After Mass, the group moved to the Cleveland Marriott Downtown at Key Center for the awards luncheon. where Justice Stewart received her award. She expressed her gratitude for the honor and acknowledged the impact her faith, family and other supporters had on helping her have a successful career as an attorney, including serving on the Eighth District Court of Appeals and currently as an Ohio Supreme Court justice, where she is the first African American woman to be elected.

She has more than three decades of combined administrative, legal and academic experience. The justice earned a bachelor of music degree from the College Conservatory of Music at the University of Cincinnati, a law degree from Cleveland Marshall College of Law and a Ph.D. as a Mandel Leadership Fellow at Case Western Reserve’s Mandel School of Applied Sciences.

Justice Stewart served as an assistant law director for Cleveland and East Cleveland, a lecturer, adjunct instructor, assistant dean and full-time faculty member at Cleveland-Marshall. She also taught at University of Toledo College of Law and Ursuline College and was director of services at CWRU School of Law.

Catholic Charities, Diocese of Cleveland’s Bishop William M. Cosgrove Center received a special recognition award for its work in human services, which was amplified during the height of the pandemic. The center is one of the largest drop-in centers in Greater Cleveland. The Cosgrove Center served more than 83,000 hot meals and 27,000 pantry meals in 2019.

Accepting the award were Eric Milkie, the center’s executive director, and Meghan McGuan, director of emergency assistance services for Catholic Charities.

Also, Jack Geffert, a sophomore at Saint Ignatius High School, received the Martin T. Galvin Memorial Scholarship.
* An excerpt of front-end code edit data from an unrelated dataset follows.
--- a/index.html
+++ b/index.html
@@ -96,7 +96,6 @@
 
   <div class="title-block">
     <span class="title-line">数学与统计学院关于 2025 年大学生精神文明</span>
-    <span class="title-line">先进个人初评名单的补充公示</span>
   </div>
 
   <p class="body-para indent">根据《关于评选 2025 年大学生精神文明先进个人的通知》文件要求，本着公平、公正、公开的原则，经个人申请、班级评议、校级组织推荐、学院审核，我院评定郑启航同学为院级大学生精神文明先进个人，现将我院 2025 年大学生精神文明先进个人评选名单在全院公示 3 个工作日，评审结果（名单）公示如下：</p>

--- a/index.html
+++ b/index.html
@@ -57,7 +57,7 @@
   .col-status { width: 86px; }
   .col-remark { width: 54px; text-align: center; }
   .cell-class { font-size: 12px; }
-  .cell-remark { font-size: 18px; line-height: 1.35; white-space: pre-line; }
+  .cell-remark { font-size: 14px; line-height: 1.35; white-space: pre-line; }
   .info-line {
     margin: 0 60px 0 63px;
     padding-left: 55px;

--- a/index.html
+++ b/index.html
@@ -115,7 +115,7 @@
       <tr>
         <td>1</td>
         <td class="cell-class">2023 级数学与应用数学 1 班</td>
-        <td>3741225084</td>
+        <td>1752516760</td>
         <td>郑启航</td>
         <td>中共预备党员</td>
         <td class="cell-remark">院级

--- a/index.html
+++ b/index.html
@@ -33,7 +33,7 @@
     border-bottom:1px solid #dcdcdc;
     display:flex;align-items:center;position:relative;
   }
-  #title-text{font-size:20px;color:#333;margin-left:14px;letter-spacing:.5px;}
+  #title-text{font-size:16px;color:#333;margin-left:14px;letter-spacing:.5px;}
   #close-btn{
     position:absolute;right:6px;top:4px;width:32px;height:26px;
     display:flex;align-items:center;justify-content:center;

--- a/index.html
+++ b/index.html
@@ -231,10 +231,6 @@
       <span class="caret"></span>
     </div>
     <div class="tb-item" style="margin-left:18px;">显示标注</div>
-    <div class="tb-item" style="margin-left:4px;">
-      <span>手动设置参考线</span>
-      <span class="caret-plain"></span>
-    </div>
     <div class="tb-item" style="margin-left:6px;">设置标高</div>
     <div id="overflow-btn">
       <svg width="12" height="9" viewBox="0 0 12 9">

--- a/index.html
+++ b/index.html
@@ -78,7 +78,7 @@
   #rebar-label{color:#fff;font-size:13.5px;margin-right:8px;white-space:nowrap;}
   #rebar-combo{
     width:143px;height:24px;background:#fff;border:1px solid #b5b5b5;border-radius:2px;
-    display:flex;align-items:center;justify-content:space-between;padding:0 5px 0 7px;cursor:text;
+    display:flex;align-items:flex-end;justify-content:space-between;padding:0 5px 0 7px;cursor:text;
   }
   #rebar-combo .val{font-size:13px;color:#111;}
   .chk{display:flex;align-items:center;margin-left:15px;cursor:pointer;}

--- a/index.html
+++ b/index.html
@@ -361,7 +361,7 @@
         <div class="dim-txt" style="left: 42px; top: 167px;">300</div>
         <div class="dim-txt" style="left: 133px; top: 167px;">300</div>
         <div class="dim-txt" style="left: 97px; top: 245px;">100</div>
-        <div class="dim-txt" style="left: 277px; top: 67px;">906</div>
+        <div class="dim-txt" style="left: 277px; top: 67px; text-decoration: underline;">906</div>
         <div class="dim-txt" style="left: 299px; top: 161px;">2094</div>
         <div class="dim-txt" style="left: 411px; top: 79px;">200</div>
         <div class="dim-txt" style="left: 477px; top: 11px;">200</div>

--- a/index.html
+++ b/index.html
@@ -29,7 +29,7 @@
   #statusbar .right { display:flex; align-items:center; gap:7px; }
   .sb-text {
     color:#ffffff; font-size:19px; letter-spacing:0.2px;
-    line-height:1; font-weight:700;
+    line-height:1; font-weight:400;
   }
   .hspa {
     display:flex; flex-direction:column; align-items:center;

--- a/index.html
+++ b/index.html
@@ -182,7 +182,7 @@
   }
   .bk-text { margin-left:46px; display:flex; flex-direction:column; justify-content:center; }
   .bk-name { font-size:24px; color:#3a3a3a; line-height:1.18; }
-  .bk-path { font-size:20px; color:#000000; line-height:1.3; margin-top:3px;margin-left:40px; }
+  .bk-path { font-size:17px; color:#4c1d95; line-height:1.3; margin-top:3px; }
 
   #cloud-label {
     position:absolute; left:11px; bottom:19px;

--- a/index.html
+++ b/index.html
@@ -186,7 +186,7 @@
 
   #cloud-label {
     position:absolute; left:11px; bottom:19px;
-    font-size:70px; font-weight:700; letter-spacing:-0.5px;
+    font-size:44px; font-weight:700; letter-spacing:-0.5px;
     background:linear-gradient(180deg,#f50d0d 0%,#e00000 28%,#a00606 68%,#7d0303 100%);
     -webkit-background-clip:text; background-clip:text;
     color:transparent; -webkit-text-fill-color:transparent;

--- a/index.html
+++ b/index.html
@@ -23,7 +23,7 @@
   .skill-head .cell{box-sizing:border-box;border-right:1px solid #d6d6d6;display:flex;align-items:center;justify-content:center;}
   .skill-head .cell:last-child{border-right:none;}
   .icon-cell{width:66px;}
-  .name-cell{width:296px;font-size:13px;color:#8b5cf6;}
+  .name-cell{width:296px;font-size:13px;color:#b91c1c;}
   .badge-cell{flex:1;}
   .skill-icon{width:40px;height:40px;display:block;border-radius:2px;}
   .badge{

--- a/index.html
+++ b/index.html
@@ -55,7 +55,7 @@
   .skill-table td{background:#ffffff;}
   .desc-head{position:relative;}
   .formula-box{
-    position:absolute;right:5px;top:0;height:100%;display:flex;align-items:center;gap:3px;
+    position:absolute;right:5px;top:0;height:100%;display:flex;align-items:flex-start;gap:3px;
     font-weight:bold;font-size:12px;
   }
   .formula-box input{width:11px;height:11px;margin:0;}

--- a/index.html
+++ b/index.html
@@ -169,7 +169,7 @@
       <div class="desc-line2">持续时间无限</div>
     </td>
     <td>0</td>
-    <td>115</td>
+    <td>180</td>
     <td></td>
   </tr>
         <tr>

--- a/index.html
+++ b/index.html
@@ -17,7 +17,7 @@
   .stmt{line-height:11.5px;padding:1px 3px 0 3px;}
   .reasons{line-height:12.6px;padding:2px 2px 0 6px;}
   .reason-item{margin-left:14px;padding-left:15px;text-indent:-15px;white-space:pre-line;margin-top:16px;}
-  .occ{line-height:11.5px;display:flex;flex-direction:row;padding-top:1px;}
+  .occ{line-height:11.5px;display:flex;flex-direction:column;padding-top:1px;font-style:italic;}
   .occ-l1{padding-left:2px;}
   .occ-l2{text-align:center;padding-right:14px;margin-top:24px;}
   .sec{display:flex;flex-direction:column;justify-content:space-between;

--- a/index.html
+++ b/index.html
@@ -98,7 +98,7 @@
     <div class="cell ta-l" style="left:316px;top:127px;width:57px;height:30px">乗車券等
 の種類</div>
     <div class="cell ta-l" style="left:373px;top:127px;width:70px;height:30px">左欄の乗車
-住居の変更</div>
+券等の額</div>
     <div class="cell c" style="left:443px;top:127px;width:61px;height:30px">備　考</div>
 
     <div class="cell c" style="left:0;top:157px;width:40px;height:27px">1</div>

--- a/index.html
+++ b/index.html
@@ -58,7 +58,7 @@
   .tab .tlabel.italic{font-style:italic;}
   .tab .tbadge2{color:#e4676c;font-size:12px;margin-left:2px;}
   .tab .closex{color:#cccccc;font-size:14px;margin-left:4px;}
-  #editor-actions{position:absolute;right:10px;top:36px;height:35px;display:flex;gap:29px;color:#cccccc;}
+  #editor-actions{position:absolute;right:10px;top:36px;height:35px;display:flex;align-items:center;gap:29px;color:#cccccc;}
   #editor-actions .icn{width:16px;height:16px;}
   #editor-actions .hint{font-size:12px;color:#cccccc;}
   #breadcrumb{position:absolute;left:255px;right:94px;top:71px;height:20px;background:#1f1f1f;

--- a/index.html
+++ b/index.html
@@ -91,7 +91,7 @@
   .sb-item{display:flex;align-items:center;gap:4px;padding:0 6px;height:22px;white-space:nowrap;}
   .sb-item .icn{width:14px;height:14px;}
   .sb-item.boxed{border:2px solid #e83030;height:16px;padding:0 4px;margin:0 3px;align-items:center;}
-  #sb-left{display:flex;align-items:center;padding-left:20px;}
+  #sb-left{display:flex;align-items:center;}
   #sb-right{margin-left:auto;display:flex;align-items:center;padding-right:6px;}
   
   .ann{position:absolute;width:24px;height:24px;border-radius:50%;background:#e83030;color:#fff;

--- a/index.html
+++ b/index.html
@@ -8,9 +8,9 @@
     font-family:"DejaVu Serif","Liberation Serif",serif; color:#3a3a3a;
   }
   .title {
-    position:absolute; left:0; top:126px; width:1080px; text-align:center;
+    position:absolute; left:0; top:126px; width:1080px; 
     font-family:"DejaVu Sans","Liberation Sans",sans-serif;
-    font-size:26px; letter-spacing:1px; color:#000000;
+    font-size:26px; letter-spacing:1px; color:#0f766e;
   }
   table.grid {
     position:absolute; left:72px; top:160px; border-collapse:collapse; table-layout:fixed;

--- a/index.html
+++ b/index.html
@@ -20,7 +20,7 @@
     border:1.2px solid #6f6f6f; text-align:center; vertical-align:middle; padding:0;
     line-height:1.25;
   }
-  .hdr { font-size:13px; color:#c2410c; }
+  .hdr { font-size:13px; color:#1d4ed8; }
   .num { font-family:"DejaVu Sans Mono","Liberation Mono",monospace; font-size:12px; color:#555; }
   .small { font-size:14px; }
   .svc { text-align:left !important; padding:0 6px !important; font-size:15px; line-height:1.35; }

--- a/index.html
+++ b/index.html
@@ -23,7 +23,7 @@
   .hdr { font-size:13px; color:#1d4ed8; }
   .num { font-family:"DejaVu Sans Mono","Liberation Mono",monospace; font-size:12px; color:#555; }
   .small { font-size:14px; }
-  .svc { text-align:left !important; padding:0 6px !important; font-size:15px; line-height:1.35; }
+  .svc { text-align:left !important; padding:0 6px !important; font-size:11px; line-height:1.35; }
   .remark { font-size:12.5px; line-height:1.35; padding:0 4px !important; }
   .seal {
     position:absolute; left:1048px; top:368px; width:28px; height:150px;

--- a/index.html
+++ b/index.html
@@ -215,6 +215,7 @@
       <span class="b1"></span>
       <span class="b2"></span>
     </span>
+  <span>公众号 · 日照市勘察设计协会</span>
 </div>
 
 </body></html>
He is the son of Alexandra and John Geffert, an attorney at CBIZ. Jack plays hockey and lacrosse for the Wildcats and trumpet in the jazz ensemble. He participates in Lifeteen at St. Basil the Great Parish in Brecksville.

The scholarship was established in 2018 by the Lawyers Guild with support from the Reminger Foundation in honor of Galvin, an attorney with Reminger who died after a battle with cancer.